Re: [Python-ideas] PEP 504: Using the system RNG by default

16 Sep 2015

      On Wed, Sep 16, 2015 at 8:47 AM, Tim Peters  wrote:
...
[Guido]
...
There's still way too much chatter, and a lot that seems just rhetoric.
This
is not the republican primaries.
Which is a shame, since the chatter here is of much higher quality
than in the actual primaries ;-)
...
Yes lots of companies got hacked.
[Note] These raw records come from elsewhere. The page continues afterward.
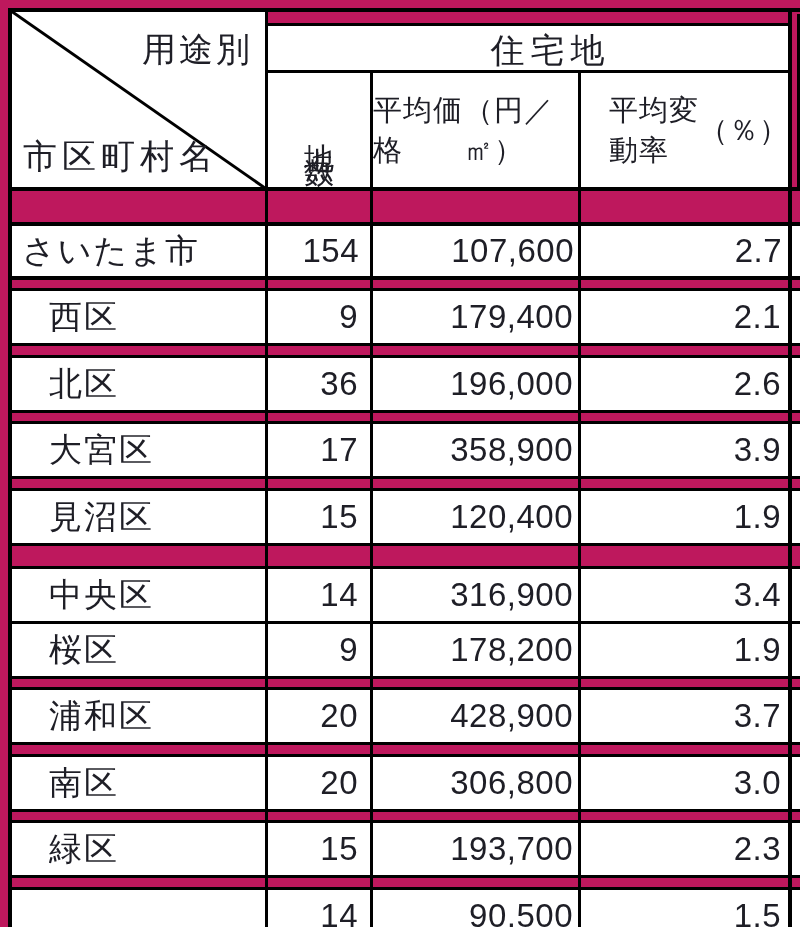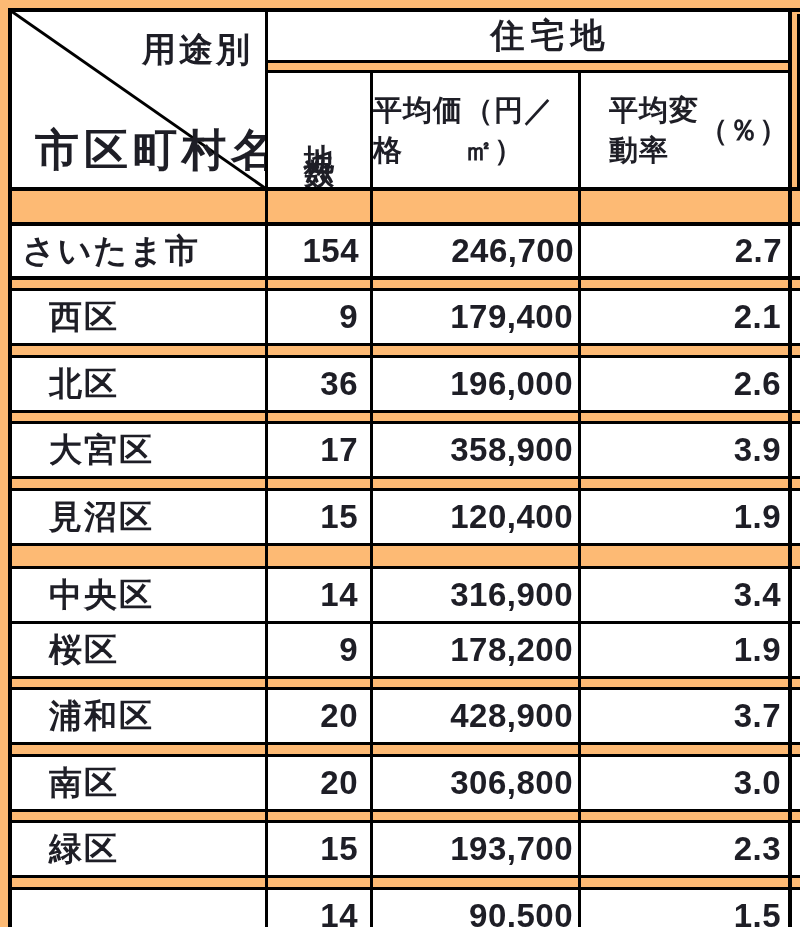"用途別" .screen { background: #fdba74 -> #be185d; font-weight: bold -> normal }
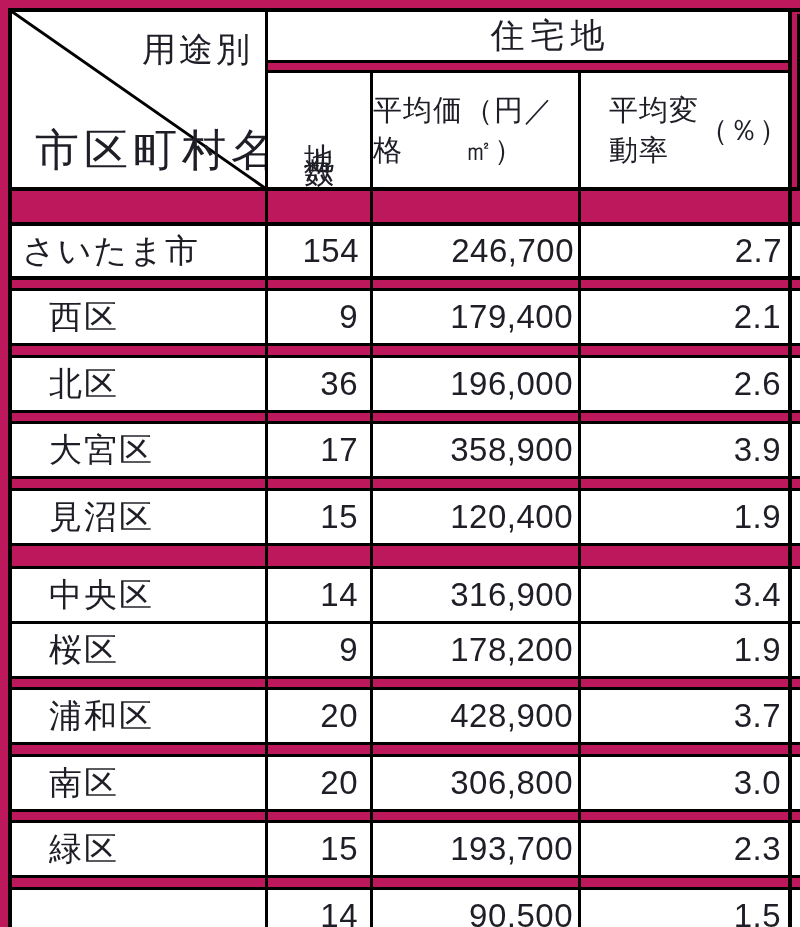"住宅地" .h-group { top: 8px -> 23px }
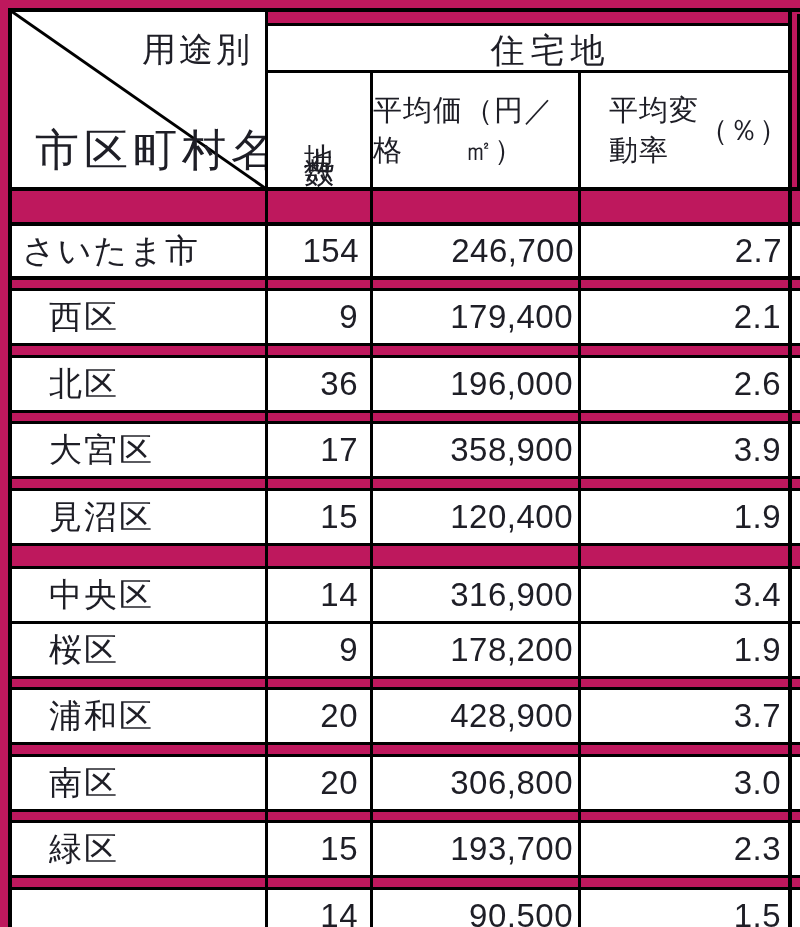"市区町村名" .corner-bottom { font-size: 44px -> 34px; left: 24px -> 12px }
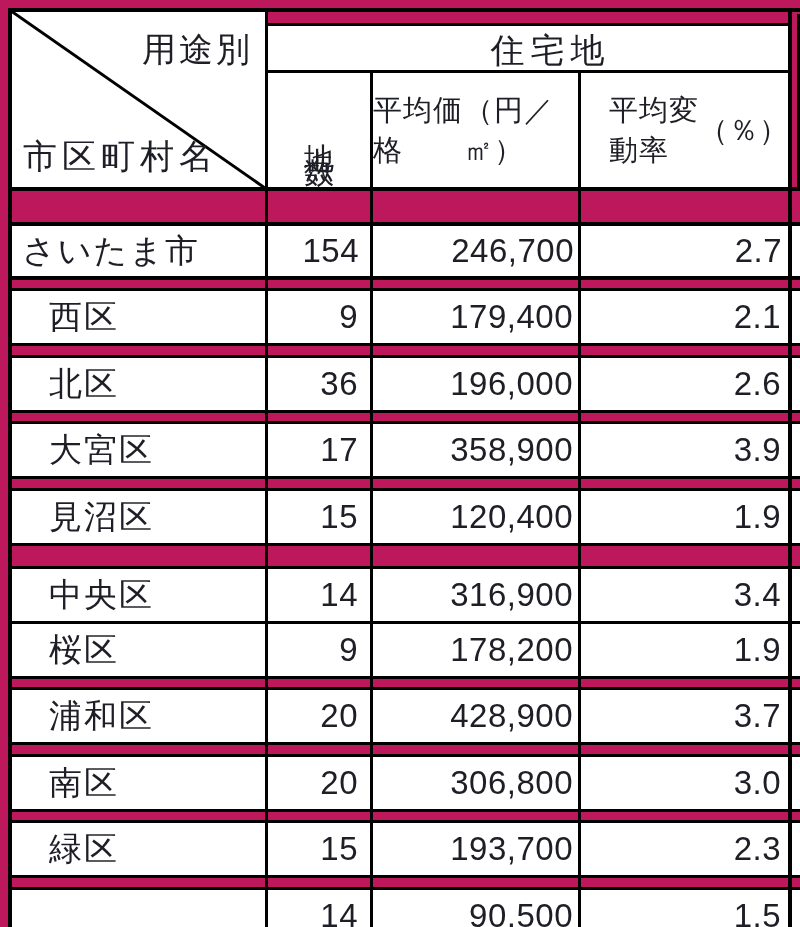"246,700" span.c-num { text: 246,700 -> 107,600 }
What's the evidence that a language's
default RNG was involved?
Nobody cares whether there's evidence of actual harm.  Just that there
_might_ be, and even if none identifiable now, then maybe in the
future.
There is evidence of actual harm from RNGs doing poor _seeding_ by
default, but Python already fixed that (I know, you already know that
;-) ).
And this paper, from a few years ago, studying RNG vulnerabilities in
PHP apps, is really good:
https://media.blackhat.com/bh-us-12/Briefings/Argyros/BH_US_12_Argyros_PRNG_...
An interesting thing is that several of the apps already had a history
of trying to fix security-related holes related to RNG (largely due to
PHP's poor default seeding), but remained easily cracked.
The primary recommendation there wasn't to make PHP's various PRNGs
"crypto by magic", but for core PHP to supply "a standard" crypto RNG
for people to use instead.  As above, some of the app developers
already knew darned well they had a history of RNG-related holes, but
simply had no standard way to address it, and didn't have the _major_
expertise needed to roll their own.
...
IIUC the best practice for password encryption (to
make cracking using a large word list harder) is something called bcrypt;
maybe next year something else will become popular, but the default RNG
seems an unlikely candidate. I know that in the past the randomness of
certain protocols was compromised because the seeding used a timestamp
that
an attacker could influence or guess. But random.py seeds MT from
os.urandom(2500). So what's the class of vulnerabilities where the
default
RNG is implicated?
1. Users doing their own poor seeding.
2. A hypothetical MT state-deducer (seemingly needing to be
   considerably more sophisticated than the already mondo
   sophisticated one in the paper above) to be of general use
   against Python.
3. "Prove there can't be any in the future.  Ha!  You can't." ;-)
...
Tim's proposal is simple: create a new module, e.g. safefandom, with the
same API as random (less seed/state). That's it. Then it's a simple
import
change away to do the right thing, and we have years to seed
StackOverflow
with better information before that code even hits the road. (But a
backport
to Python 2.7 could be on PyPI tomorrow!)
Which would obviously be fine by me:  make the distinction obvious at
import time, make "the safe way" dead easy and convenient to use, give
it anew name engineered to nudge newbies away from the "unsafe" (by
contrast) `random`, and a new name easily discoverable by web search.
There's something else here:  some of these messages gave pointers to
web pages where "security wonks" conceded that specific uses of
SystemRandom were fine, but they couldn't recommend it anyway because
it's too hard to explain what is or isn't "safe".  "Therefore" users
should only use urandom() directly.  Which is insane, if for no other
reason than that users would then invent their own algorithms to
convert urandom() results into floats and ints, etc.  Then they'll
screw up _that_ part.
But if "saferandom" were its own module, then over time it could
implement its own "security wonk certified" higher level (than raw
bytes) methods.  I suspect it would never need to change anything from
what the SystemRandom class does, but I'm not a security wonk, so I
know nothing.  Regardless, _whatever_ changes certified wonks deemed
necessary in the future could be confined to the new module, where
incompatibilities would only annoy apps using that module.  Ditto
whatever doc changes were needed.  Also gone would be the inherent
confusion from needing to draw distinctions between "safe" and
"unsafe" in a single module's docs (which any by-magic scheme would
only make worse).
However, supplying a powerful and dead-simple-to-use new module would
indeed do nothing to help old code entirely by magic.  That's a
non-goal to me, but appears to be the _only_ deal-breaker goal for the
advocates.
Which is why none of us is the BDFL ;-)
So if you or someone else (Chris?) wrote that up in PEP form I'd accept it.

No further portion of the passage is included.